I feel for you, I really do. The early days are horrendous, but if we`ve done it then you will in your own time.
when I first joined this site nearly 3 years ago vikki starks `runaway husbands` was recommended to me, please buy and read it, it has helped a lot of us on here xxxxxxxxxxxxxxxxxx
I am 11 months down the line and can remember what it feels like. Its horrible and I sympathize. You ask how to get from grief from anger; it takes time. I don''t know how long, it''s different for each person I suspect. I had a good friend who said to me after about 6 months, "OK, now you have to make yourself feel angry to start moving on". She was right, I was ready then to make that change. I think you will know when you are ready but 9 weeks is a very short time. Maybe wait a little while longer before you try.Keep posting on her and reading everyone''s threads and blogs. It really helps I think, just to know how many others have felt, and are feeling, like you do. The people on here are so supportive as they know what it feels like. I agree with Killbill, set small goals, one good thing everyday that''s just for you , even if its only a hot bath or one chapter of a good book.
As the others are saying, 9 weeks is early on, it is still very raw and believe us it will get easier.
For months I had an endless replay of hurtful scenes and conversations, and kept ruminating endlessly on "why didn''t I see it or do something?".
Keep doing what you are doing, I also found reading Runaway husbands and really vigorous exercise very helpful. My sister in law also got me into knitting which was calming.
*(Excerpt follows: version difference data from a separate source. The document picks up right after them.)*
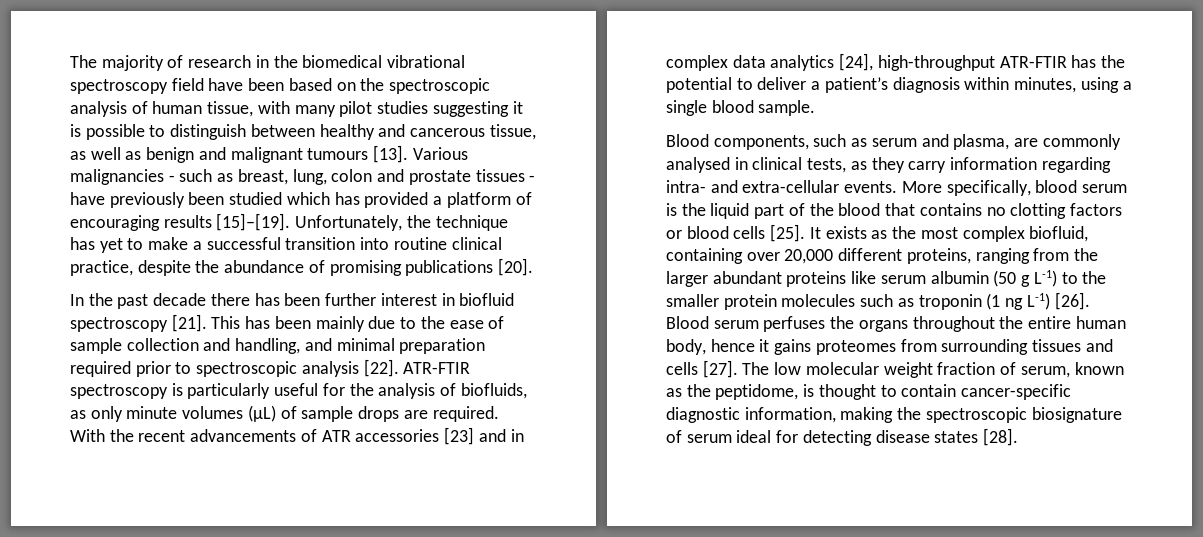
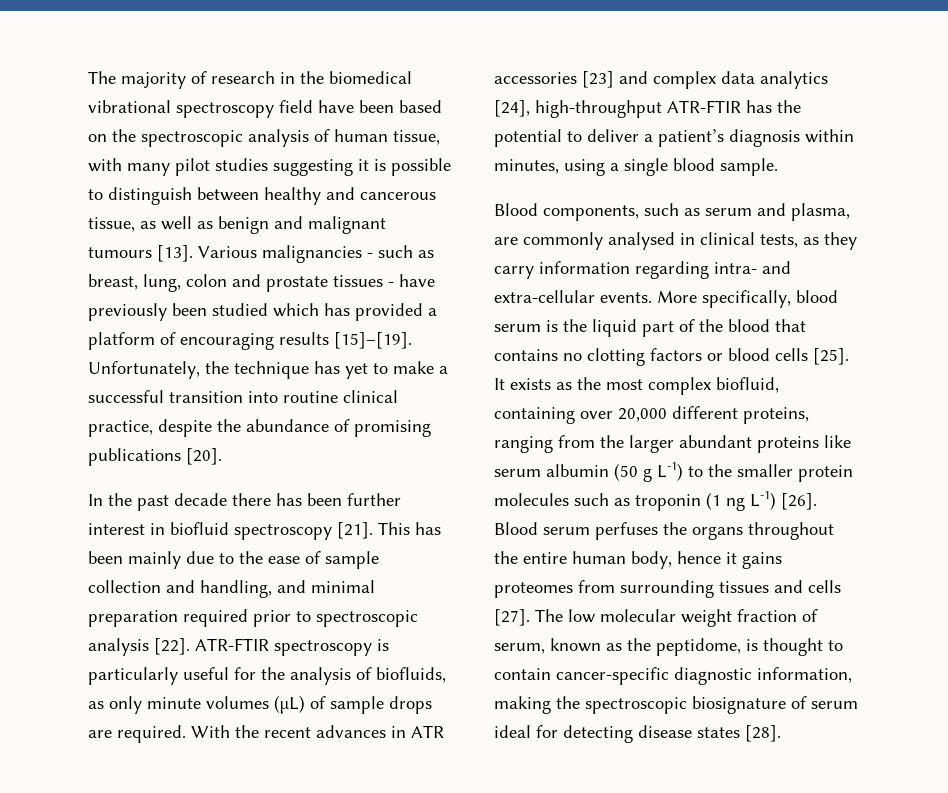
- With the recent advancements of ATR accessories [23] and in complex data analytics [24], high-throughput ATR-FTIR has the potential to deliver a patient’s diagnosis within minutes, using a single blood sample.
+ With the recent advances in ATR accessories [23] and complex data analytics [24], high-throughput ATR-FTIR has the potential to deliver a patient’s diagnosis within minutes, using a single blood sample.

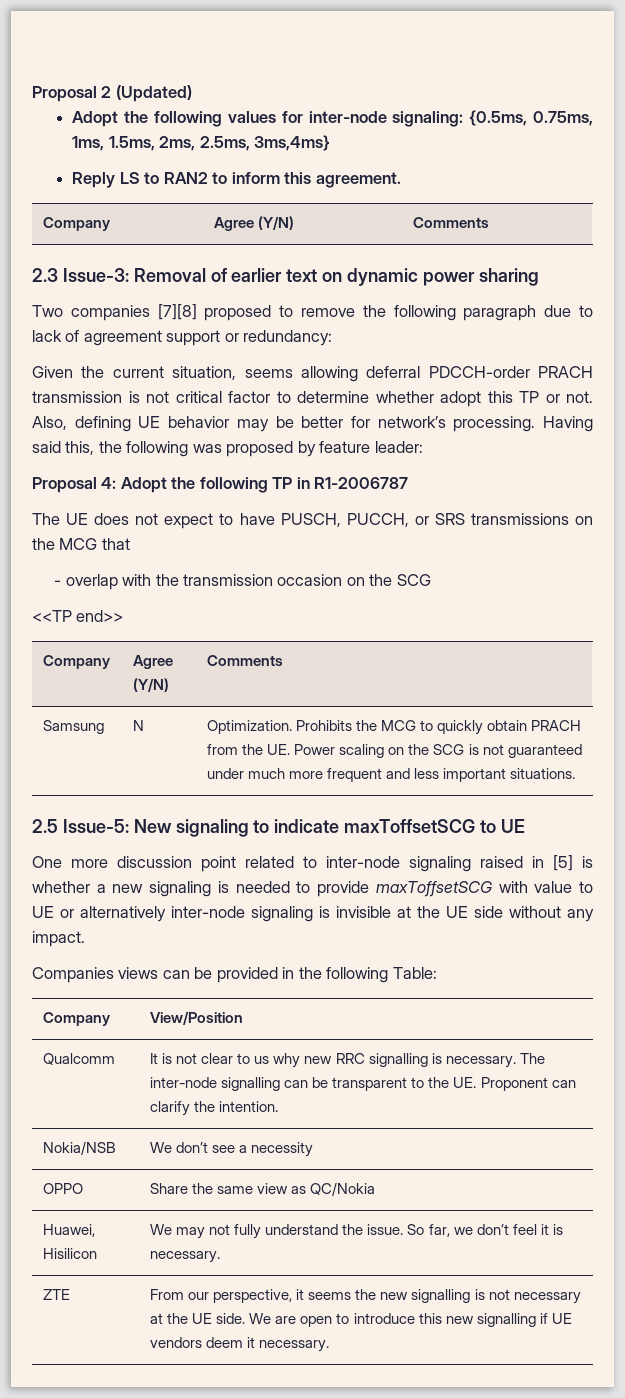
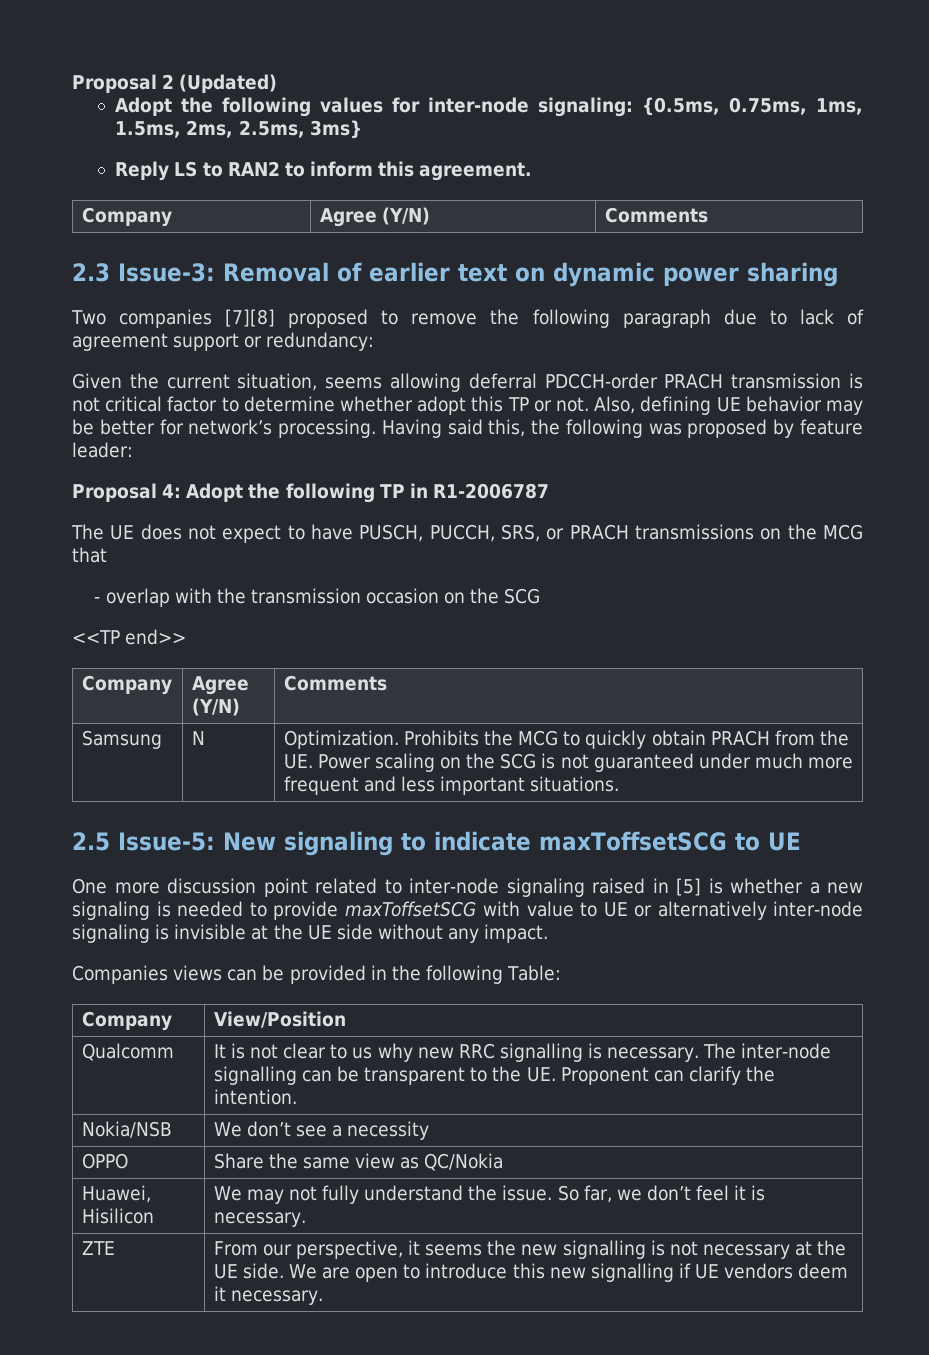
- Adopt the following values for inter-node signaling: {0.5ms, 0.75ms, 1ms, 1.5ms, 2ms, 2.5ms, 3ms,4ms}
+ Adopt the following values for inter-node signaling: {0.5ms, 0.75ms, 1ms, 1.5ms, 2ms, 2.5ms, 3ms}
- The UE does not expect to have PUSCH, PUCCH, or SRS transmissions on the MCG that
+ The UE does not expect to have PUSCH, PUCCH, SRS, or PRACH transmissions on the MCG that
I''m 20 months on now and am feeling so much better, apart from the odd blip like on the date of my wedding anniversary
Hang in there this horrible roller coaster ride will not last forever xx
Does anyone have any tips to make it easier to deal with?
Think how you would be if you wasnt doing all the self help? You would be a lot worse.
But your doing the right things. All good. Keep doing them.
There is no magic pill or words that I can say or anyone else can say. You just have to live thru it. But there is one overriding principle to pain. Everyone at some time suffers it. No matter who they are. No one gets to walk between the raindrops and not get wet. And being in pain means that you have something to measure against. Pleasure is all the more better when you have gone to the depths of despair and pain. Marshy.
Yes depression was really severe for me with lots of suicidal thoughts, rumination and negative feelings and has lasted for about nine months and slowly getting better. I actually think I was depressed or exhausted in my ''relationship'' or both but 50 times worse when i had to leave. Refused medication. If you do some reading around it is a natural part of the grief cycle and I just accepted it and tried to do the things that help. E.g exercise, meditation (good to give brain relief), speaking to people, joining new activities. It is really really hard though when you are in the grips of it to do these things I know. I basically tried to fake it i.e doing things that I would normally do if i was well. The one key thing for me was the exercise and sweating the stress and feelings out. Even my doctor told me to keep doing it and he told me that i was not ill was just going through a process.